#04 Feature Engineering: Principles for choosing right features
特徴量生成の大原則
Hola! Welcome to “Short-Cut Machine Learning Series”.
Target is who wanna know …
- Reason: why is Engineering Features so so important?
- Big Picture: must-know skills for Feature Selection and Extraction
- Code: simplest python code ever
— — —
Why you have to read this?
As a machine learning Engineer, you will be required to show your skill particularly in following 3 steps below:
- Feature Engineering: select and extract features for feeding model
- Model Selection: compare and choose the best ML model
- Generalization: adjust your hyperparameter
So today’s topic is one of the most important topic, “Feature Engineering”. Let’s get started!
— — —
Menu
- Why is Feature Engineering always necessary for ML?
- The overall picture for Feature Engineering
- Type A: Feature Selection
- Type B: Feature Extraction (Dimensional Reduction)
- References
1. Why is Engineering Features necessary for ML?

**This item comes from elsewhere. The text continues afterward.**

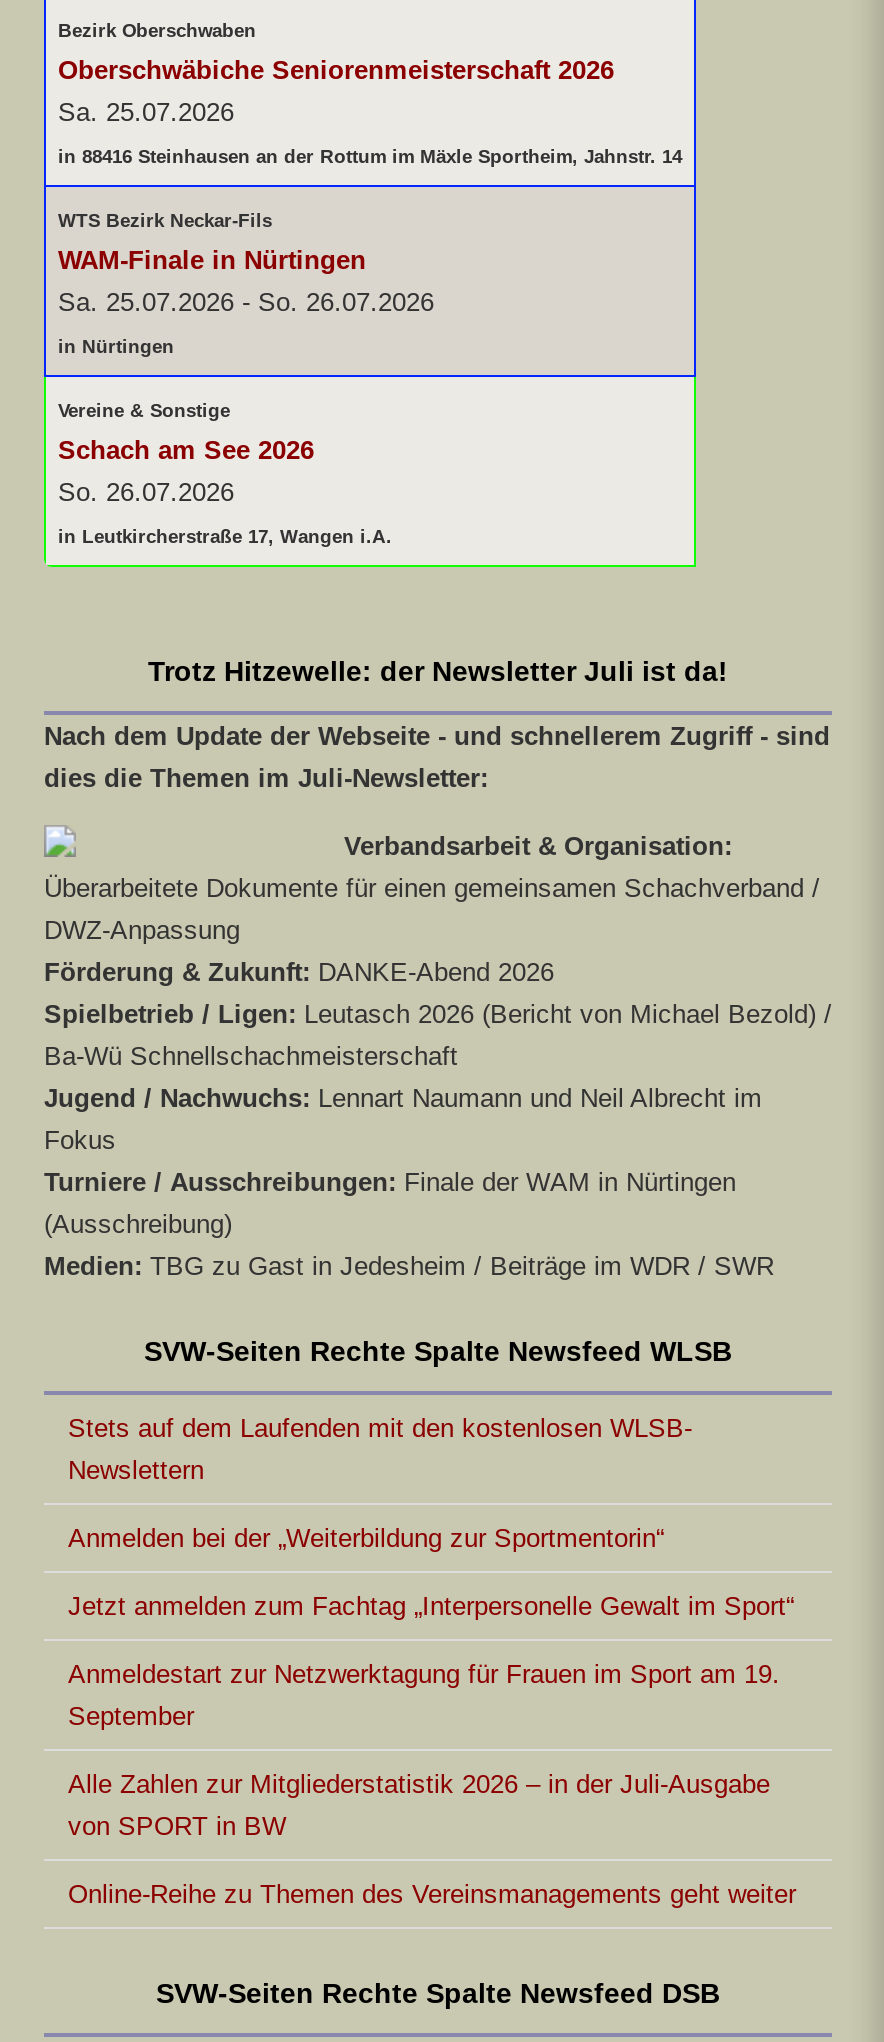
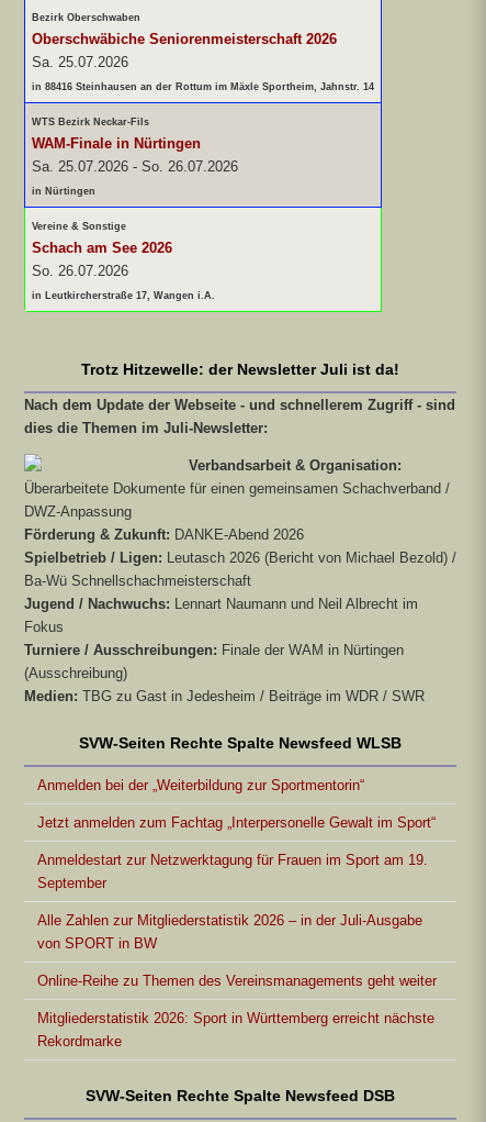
[68,1413,692,1485] Stets auf dem Laufenden mit den kostenlosen WLSB- | Newslettern -> none
moved [68,1523,796,1909] -> [37,777,437,989]: Anmelden bei der „Weiterbildung zur Sportmentorin“ | Jetzt anmelden zum Fachtag „Interpersonelle Gewalt im Sport“ | Anmeldestart zur Netzwerktagung für Frauen im Sport am 19. | September | Alle Zahlen zur Mitgliederstatistik 2026 – in der Juli-Ausgabe | von SPORT in BW | Online-Reihe zu Themen des Vereinsmanagements geht weiter
none -> [37,1010,434,1049] Mitgliederstatistik 2026: Sport in Württemberg erreicht nächste | Rekordmarke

Basically, machine learning algorithm fairly evaluates given features. As a result, the correlation is found up to features not logically related to labels.
And here are 4 vital benefits from feature engineering.
- Improving the accuracy of ML model
- Solving Overfitting problem
- Speed up your computation
- Understandability for ML process
— — —
2. The overall picture for Feature Engineering
In order to acquire above-mentioned benefits, basically, we are trying to reduce the number(dimension) of features. So in machine learning, we have two ways to reduce them.
- Type A: Feature Selection
- Type B: Feature Extraction (Dimensional Reduction)
I’m assuming you have already heard about mysterious words like PCA or LDA. Those techniques are inside this concept.
5 Keywords: pre-required concept
Before going deeper you better google some words and put on your mind at least names to understand this feature engineering topic.
- Correlation
- Dimensional Reduction
- PCA
- LDA
- SVD
Code: Scikit-learn Module for Feature Engineering
Well, are you ready to start? Don’t worry, coding part of feature engineering is already well simplified by scikit-learn library. (Merci Google!)
# Feature Selection
sklearn.feature_selection
# Feature Extraction (Dimensional Reduction)
sklearn.decomposition
3. Type A: Feature Selection
On the process of machine learning, we have two timing for selecting efficient features for our model. One is before training model, another is while training model. And I will explain must-know two methods for feature selection.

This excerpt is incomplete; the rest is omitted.